For each of the following functions f , find a power series representation for f by integrating the power series for $f^{'}$ and find its interval of convergence.

$f (x) = ln (1 + x)$
$f (x) = {tan}^{−1} x$

For $f (x) = ln (1 + x),$ the derivative is $f^{'} (x) = \frac{1}{1 + x} .$ We know that

$\begin{matrix} \frac{1}{1 + x} & = \frac{1}{1 - (− x)} \\ = \sum_{n = 0}^{\infty} {(− x)}^{n} \\ = 1 - x + x^{2} - x^{3} + ⋯ \end{matrix}$

for $| x | < 1 .$ To find a power series for $f (x) = ln (1 + x),$ we integrate the series term-by-term.

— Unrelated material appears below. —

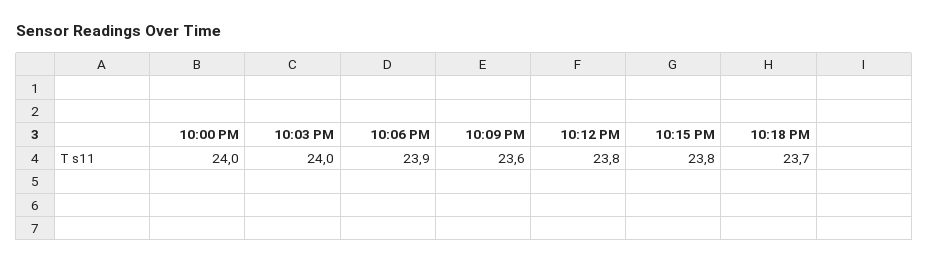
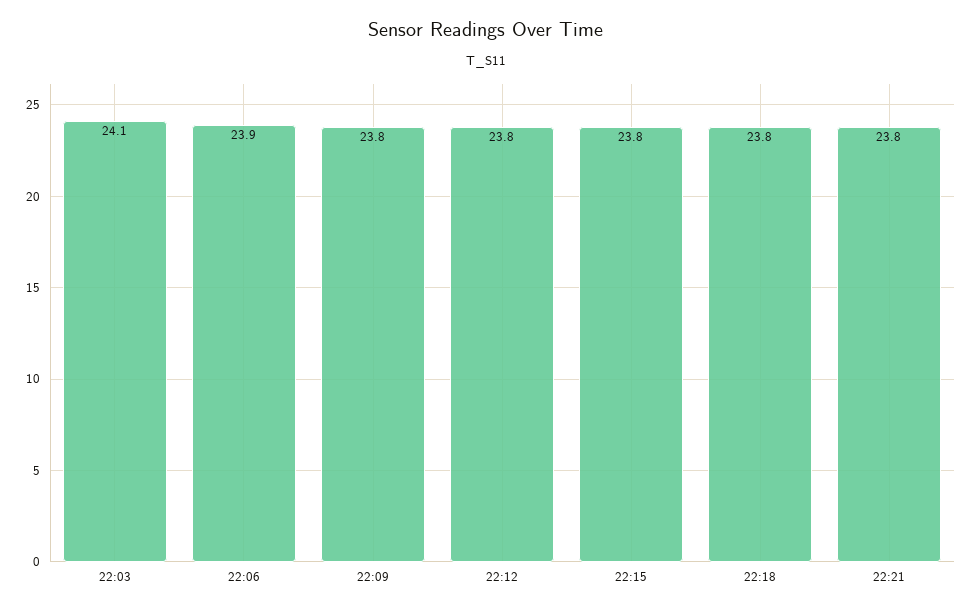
10:00 PM: 24 -> none
10:03 PM: 24 -> 24.1
10:09 PM: 23.6 -> 23.8
10:18 PM: 23.7 -> 23.8
22:21: none -> 23.8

$\begin{matrix} \int f^{'} (x) d x & = \int (1 - x + x^{2} - x^{3} + ⋯) d x \\ = C + x - \frac{x^{2}}{2} + \frac{x^{3}}{3} - \frac{x^{4}}{4} + ⋯ \end{matrix}$

Since $f (x) = ln (1 + x)$ is an antiderivative of $\frac{1}{1 + x},$ it remains to solve for the constant C . Since $ln (1 + 0) = 0,$ we have $C = 0 .$ Therefore, a power series representation for $f (x) = ln (1 + x)$ is

$\begin{matrix} ln (1 + x) & = x - \frac{x^{2}}{2} + \frac{x^{3}}{3} - \frac{x^{4}}{4} + ⋯ \\ = \sum_{n = 1}^{\infty} {(−1)}^{n + 1} \frac{x^{n}}{n} \end{matrix}$

for $| x | < 1 .$ [link] does not guarantee anything about the behavior of this power series at the endpoints. However, checking the endpoints, we find that at $x = 1$ the series is the alternating harmonic series, which converges. Also, at $x = −1,$ the series is the harmonic series, which diverges. It is important to note that, even though this series converges at $x = 1,$ [link] does not guarantee that the series actually converges to $ln (2) .$ In fact, the series does converge to $ln (2),$ but showing this fact requires more advanced techniques. (Abel’s theorem, covered in more advanced texts, deals with this more technical point.) The interval of convergence is $(−1, 1] .$
The derivative of $f (x) = {tan}^{−1} x$ is $f^{'} (x) = \frac{1}{1 + x^{2}} .$ We know that

$\begin{matrix} \frac{1}{1 + x^{2}} & = \frac{1}{1 - (− x^{2})} \\ = \sum_{n = 0}^{\infty} {(− x^{2})}^{n} \\ = 1 - x^{2} + x^{4} - x^{6} + ⋯ \end{matrix}$

for $| x | < 1 .$ To find a power series for $f (x) = {tan}^{−1} x,$ we integrate this series term-by-term.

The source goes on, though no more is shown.